[caption caption="Gambar : liputan6.com"][/caption]Ada dua hal yang sangat kontras terkait kebakaran hutan dan kabut asap yang menjadi persoalan besar akhir-akhir ini. Betapa riuhnya pembahasannya di sosial media, juga di level elit politik. Kebakaran hutan dan kabut asap tersebut, menjadi sebuah momentum bagi banyak kepentingan untuk menggoyang pemerintahan. Namun ada juga sekelompok anak muda dari komunitas Sekolah relawan, tanpa banyak bicara mereka berjibaku membantu memadamkan api dengan segala keterbatasannya.
Kerelaan berkorban para anggota Sekolah Relawan tersebut, menjadi sangat kontras jika dibandingkan dengan para Jenderal purnawirawan yang pasang badan didewan komisaris perusahaan pembakar hutan. Memang ini dua hal yang berbeda dan ada ditengah peristiwa yang sudah menyita perhatian kita semua. Dua hal ini tentulah sangat kontras dipandangan mata kita. Setiap peristiwa pastilah ada kandungan hikmah, untuk bisa dijadikan pembelajaran.

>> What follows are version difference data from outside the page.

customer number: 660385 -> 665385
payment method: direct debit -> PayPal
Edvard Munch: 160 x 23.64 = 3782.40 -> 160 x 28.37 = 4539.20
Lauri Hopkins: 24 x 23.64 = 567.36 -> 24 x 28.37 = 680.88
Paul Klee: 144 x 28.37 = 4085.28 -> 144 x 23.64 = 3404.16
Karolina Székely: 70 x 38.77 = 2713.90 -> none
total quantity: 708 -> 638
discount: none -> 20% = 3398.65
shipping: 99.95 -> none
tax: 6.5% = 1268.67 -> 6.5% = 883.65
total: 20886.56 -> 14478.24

Ada 200 anggota Sekolah Relawan yang tersebar di 15 kota dan kabupaten di Indonesia. Mereka pun berasal dari berbagai latar belakang profesi. Mulai dari wirausaha, guru dan mahasiswa. Kerelaan berkorban bagi mereka adalah panggilan jiwa, untuk menolong sesama. Seharusnya mereka tidak perlu susah payah ikut memadamkan api, kalau saja para petinggi yang bercokol didewan komisaris perusahaan pembakar hutan, mau menggunakan kekuatan untuk menghentikan pembakaran hutan.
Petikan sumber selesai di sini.